Please repeat every line below exactly, from the first to the last.

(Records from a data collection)

━━━━━━━━━━━━━━━━━━━━━━━━━━━━━━

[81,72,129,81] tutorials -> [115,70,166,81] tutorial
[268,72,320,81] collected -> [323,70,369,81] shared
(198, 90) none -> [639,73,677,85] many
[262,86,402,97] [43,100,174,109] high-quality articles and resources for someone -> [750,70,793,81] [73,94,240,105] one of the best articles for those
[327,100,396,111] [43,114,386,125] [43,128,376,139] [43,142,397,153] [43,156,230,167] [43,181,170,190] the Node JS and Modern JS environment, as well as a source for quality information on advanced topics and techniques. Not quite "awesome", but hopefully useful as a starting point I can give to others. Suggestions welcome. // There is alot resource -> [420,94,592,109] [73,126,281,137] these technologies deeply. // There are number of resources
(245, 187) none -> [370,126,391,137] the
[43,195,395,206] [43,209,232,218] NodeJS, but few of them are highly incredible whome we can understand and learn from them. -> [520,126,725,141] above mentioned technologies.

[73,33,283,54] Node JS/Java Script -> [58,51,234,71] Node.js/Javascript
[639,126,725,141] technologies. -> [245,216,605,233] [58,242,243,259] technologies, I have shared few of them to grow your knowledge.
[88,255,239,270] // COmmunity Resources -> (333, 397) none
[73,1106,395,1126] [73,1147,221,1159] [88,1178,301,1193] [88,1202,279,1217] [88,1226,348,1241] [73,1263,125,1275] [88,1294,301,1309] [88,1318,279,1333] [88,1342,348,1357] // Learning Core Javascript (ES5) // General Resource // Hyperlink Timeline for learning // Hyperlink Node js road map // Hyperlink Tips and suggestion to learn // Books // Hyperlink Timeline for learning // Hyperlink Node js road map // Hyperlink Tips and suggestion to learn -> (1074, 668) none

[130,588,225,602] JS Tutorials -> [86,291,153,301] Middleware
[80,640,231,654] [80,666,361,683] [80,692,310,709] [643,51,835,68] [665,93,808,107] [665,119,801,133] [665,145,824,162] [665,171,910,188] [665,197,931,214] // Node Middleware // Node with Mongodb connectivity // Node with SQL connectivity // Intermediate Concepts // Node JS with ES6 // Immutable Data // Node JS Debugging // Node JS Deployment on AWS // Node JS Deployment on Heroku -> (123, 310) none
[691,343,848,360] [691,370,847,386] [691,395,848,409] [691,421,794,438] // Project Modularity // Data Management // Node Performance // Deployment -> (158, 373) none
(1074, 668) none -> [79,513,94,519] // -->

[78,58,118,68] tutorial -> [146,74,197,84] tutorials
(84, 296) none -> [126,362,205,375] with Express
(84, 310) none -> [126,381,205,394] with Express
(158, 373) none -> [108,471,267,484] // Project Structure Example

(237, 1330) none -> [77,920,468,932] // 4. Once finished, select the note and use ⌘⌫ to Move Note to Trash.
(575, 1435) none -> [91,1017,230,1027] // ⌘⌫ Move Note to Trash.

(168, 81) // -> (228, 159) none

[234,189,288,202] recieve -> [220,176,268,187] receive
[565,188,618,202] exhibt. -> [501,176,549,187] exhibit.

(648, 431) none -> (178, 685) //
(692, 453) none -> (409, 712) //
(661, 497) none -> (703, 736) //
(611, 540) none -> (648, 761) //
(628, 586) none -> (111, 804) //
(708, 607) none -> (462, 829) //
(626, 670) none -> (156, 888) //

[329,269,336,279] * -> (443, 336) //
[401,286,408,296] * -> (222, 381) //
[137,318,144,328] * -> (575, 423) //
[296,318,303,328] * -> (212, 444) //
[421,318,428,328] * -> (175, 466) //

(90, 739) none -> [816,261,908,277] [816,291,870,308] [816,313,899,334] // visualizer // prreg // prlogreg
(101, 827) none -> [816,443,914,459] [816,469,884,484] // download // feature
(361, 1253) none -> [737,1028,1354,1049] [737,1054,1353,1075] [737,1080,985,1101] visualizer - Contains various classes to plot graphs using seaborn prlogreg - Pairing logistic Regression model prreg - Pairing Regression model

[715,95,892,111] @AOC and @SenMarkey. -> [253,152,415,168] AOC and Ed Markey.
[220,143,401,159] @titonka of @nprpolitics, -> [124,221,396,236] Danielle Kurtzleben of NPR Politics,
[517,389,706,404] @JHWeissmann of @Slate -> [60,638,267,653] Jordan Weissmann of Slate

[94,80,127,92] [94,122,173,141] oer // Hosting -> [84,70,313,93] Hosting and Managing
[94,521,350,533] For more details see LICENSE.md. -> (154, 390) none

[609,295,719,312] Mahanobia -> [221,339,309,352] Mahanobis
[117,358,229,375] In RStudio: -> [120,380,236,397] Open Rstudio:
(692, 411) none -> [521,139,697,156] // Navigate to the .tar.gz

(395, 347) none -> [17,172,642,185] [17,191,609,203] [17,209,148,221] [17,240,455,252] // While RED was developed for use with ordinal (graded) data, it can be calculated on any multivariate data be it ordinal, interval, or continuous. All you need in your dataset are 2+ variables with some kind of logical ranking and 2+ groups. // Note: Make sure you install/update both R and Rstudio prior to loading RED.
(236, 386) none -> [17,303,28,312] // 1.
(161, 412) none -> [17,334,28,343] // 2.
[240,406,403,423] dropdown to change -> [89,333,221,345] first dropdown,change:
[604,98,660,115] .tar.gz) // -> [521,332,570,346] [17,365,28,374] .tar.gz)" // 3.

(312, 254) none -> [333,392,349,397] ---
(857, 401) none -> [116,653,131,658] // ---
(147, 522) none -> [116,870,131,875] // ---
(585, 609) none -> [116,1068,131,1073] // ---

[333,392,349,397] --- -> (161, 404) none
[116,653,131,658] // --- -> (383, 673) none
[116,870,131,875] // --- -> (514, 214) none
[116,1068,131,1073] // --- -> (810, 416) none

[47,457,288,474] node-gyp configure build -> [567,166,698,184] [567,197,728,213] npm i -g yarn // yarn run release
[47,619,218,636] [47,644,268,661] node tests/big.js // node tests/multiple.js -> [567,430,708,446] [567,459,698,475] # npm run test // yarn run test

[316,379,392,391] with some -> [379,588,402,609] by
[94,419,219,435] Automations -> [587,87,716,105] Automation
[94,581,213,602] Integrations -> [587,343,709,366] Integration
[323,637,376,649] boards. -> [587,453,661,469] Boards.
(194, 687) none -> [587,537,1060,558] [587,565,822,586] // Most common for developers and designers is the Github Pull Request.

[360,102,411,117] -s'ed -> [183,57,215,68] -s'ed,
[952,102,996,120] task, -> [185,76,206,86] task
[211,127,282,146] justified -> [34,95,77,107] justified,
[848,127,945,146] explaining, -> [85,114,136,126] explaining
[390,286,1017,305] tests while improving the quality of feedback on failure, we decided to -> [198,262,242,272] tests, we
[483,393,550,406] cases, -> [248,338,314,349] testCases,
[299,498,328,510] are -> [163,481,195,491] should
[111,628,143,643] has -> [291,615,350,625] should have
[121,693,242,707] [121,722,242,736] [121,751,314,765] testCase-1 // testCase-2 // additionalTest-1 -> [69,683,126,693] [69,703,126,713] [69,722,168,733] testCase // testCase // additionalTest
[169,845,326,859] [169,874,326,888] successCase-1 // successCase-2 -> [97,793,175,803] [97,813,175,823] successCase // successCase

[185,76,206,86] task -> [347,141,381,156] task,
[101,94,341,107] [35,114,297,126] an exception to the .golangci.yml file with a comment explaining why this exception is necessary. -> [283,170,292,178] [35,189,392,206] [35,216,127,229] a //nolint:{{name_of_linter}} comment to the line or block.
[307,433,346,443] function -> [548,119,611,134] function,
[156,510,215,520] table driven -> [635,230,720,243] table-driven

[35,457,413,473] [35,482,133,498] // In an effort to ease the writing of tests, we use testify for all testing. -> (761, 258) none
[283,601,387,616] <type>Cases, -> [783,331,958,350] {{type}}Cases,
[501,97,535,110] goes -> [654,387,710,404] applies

━━━━━━━━━━━━━━━━━━━━━━━━━━━━━━

* Your response *
[81,72,129,81] tutorials -> [115,70,166,81] tutorial
[268,72,320,81] collected -> [323,70,369,81] shared
(198, 90) none -> [639,73,677,85] many
[262,86,402,97] [43,100,174,109] high-quality articles and resources for someone -> [750,70,793,81] [73,94,240,105] one of the best articles for those
[327,100,396,111] [43,114,386,125] [43,128,376,139] [43,142,397,153] [43,156,230,167] [43,181,170,190] the Node JS and Modern JS environment, as well as a source for quality information on advanced topics and techniques. Not quite "awesome", but hopefully useful as a starting point I can give to others. Suggestions welcome. // There is alot resource -> [420,94,592,109] [73,126,281,137] these technologies deeply. // There are number of resources
(245, 187) none -> [370,126,391,137] the
[43,195,395,206] [43,209,232,218] NodeJS, but few of them are highly incredible whome we can understand and learn from them. -> [520,126,725,141] above mentioned technologies.

[73,33,283,54] Node JS/Java Script -> [58,51,234,71] Node.js/Javascript
[639,126,725,141] technologies. -> [245,216,605,233] [58,242,243,259] technologies, I have shared few of them to grow your knowledge.
[88,255,239,270] // COmmunity Resources -> (333, 397) none
[73,1106,395,1126] [73,1147,221,1159] [88,1178,301,1193] [88,1202,279,1217] [88,1226,348,1241] [73,1263,125,1275] [88,1294,301,1309] [88,1318,279,1333] [88,1342,348,1357] // Learning Core Javascript (ES5) // General Resource // Hyperlink Timeline for learning // Hyperlink Node js road map // Hyperlink Tips and suggestion to learn // Books // Hyperlink Timeline for learning // Hyperlink Node js road map // Hyperlink Tips and suggestion to learn -> (1074, 668) none

[130,588,225,602] JS Tutorials -> [86,291,153,301] Middleware
[80,640,231,654] [80,666,361,683] [80,692,310,709] [643,51,835,68] [665,93,808,107] [665,119,801,133] [665,145,824,162] [665,171,910,188] [665,197,931,214] // Node Middleware // Node with Mongodb connectivity // Node with SQL connectivity // Intermediate Concepts // Node JS with ES6 // Immutable Data // Node JS Debugging // Node JS Deployment on AWS // Node JS Deployment on Heroku -> (123, 310) none
[691,343,848,360] [691,370,847,386] [691,395,848,409] [691,421,794,438] // Project Modularity // Data Management // Node Performance // Deployment -> (158, 373) none
(1074, 668) none -> [79,513,94,519] // -->

[78,58,118,68] tutorial -> [146,74,197,84] tutorials
(84, 296) none -> [126,362,205,375] with Express
(84, 310) none -> [126,381,205,394] with Express
(158, 373) none -> [108,471,267,484] // Project Structure Example

(237, 1330) none -> [77,920,468,932] // 4. Once finished, select the note and use ⌘⌫ to Move Note to Trash.
(575, 1435) none -> [91,1017,230,1027] // ⌘⌫ Move Note to Trash.

(168, 81) // -> (228, 159) none

[234,189,288,202] recieve -> [220,176,268,187] receive
[565,188,618,202] exhibt. -> [501,176,549,187] exhibit.

(648, 431) none -> (178, 685) //
(692, 453) none -> (409, 712) //
(661, 497) none -> (703, 736) //
(611, 540) none -> (648, 761) //
(628, 586) none -> (111, 804) //
(708, 607) none -> (462, 829) //
(626, 670) none -> (156, 888) //

[329,269,336,279] * -> (443, 336) //
[401,286,408,296] * -> (222, 381) //
[137,318,144,328] * -> (575, 423) //
[296,318,303,328] * -> (212, 444) //
[421,318,428,328] * -> (175, 466) //

(90, 739) none -> [816,261,908,277] [816,291,870,308] [816,313,899,334] // visualizer // prreg // prlogreg
(101, 827) none -> [816,443,914,459] [816,469,884,484] // download // feature
(361, 1253) none -> [737,1028,1354,1049] [737,1054,1353,1075] [737,1080,985,1101] visualizer - Contains various classes to plot graphs using seaborn prlogreg - Pairing logistic Regression model prreg - Pairing Regression model

[715,95,892,111] @AOC and @SenMarkey. -> [253,152,415,168] AOC and Ed Markey.
[220,143,401,159] @titonka of @nprpolitics, -> [124,221,396,236] Danielle Kurtzleben of NPR Politics,
[517,389,706,404] @JHWeissmann of @Slate -> [60,638,267,653] Jordan Weissmann of Slate

[94,80,127,92] [94,122,173,141] oer // Hosting -> [84,70,313,93] Hosting and Managing
[94,521,350,533] For more details see LICENSE.md. -> (154, 390) none

[609,295,719,312] Mahanobia -> [221,339,309,352] Mahanobis
[117,358,229,375] In RStudio: -> [120,380,236,397] Open Rstudio:
(692, 411) none -> [521,139,697,156] // Navigate to the .tar.gz

(395, 347) none -> [17,172,642,185] [17,191,609,203] [17,209,148,221] [17,240,455,252] // While RED was developed for use with ordinal (graded) data, it can be calculated on any multivariate data be it ordinal, interval, or continuous. All you need in your dataset are 2+ variables with some kind of logical ranking and 2+ groups. // Note: Make sure you install/update both R and Rstudio prior to loading RED.
(236, 386) none -> [17,303,28,312] // 1.
(161, 412) none -> [17,334,28,343] // 2.
[240,406,403,423] dropdown to change -> [89,333,221,345] first dropdown,change:
[604,98,660,115] .tar.gz) // -> [521,332,570,346] [17,365,28,374] .tar.gz)" // 3.

(312, 254) none -> [333,392,349,397] ---
(857, 401) none -> [116,653,131,658] // ---
(147, 522) none -> [116,870,131,875] // ---
(585, 609) none -> [116,1068,131,1073] // ---

[333,392,349,397] --- -> (161, 404) none
[116,653,131,658] // --- -> (383, 673) none
[116,870,131,875] // --- -> (514, 214) none
[116,1068,131,1073] // --- -> (810, 416) none

[47,457,288,474] node-gyp configure build -> [567,166,698,184] [567,197,728,213] npm i -g yarn // yarn run release
[47,619,218,636] [47,644,268,661] node tests/big.js // node tests/multiple.js -> [567,430,708,446] [567,459,698,475] # npm run test // yarn run test

[316,379,392,391] with some -> [379,588,402,609] by
[94,419,219,435] Automations -> [587,87,716,105] Automation
[94,581,213,602] Integrations -> [587,343,709,366] Integration
[323,637,376,649] boards. -> [587,453,661,469] Boards.
(194, 687) none -> [587,537,1060,558] [587,565,822,586] // Most common for developers and designers is the Github Pull Request.

[360,102,411,117] -s'ed -> [183,57,215,68] -s'ed,
[952,102,996,120] task, -> [185,76,206,86] task
[211,127,282,146] justified -> [34,95,77,107] justified,
[848,127,945,146] explaining, -> [85,114,136,126] explaining
[390,286,1017,305] tests while improving the quality of feedback on failure, we decided to -> [198,262,242,272] tests, we
[483,393,550,406] cases, -> [248,338,314,349] testCases,
[299,498,328,510] are -> [163,481,195,491] should
[111,628,143,643] has -> [291,615,350,625] should have
[121,693,242,707] [121,722,242,736] [121,751,314,765] testCase-1 // testCase-2 // additionalTest-1 -> [69,683,126,693] [69,703,126,713] [69,722,168,733] testCase // testCase // additionalTest
[169,845,326,859] [169,874,326,888] successCase-1 // successCase-2 -> [97,793,175,803] [97,813,175,823] successCase // successCase

[185,76,206,86] task -> [347,141,381,156] task,
[101,94,341,107] [35,114,297,126] an exception to the .golangci.yml file with a comment explaining why this exception is necessary. -> [283,170,292,178] [35,189,392,206] [35,216,127,229] a //nolint:{{name_of_linter}} comment to the line or block.
[307,433,346,443] function -> [548,119,611,134] function,
[156,510,215,520] table driven -> [635,230,720,243] table-driven

[35,457,413,473] [35,482,133,498] // In an effort to ease the writing of tests, we use testify for all testing. -> (761, 258) none
[283,601,387,616] <type>Cases, -> [783,331,958,350] {{type}}Cases,
[501,97,535,110] goes -> [654,387,710,404] applies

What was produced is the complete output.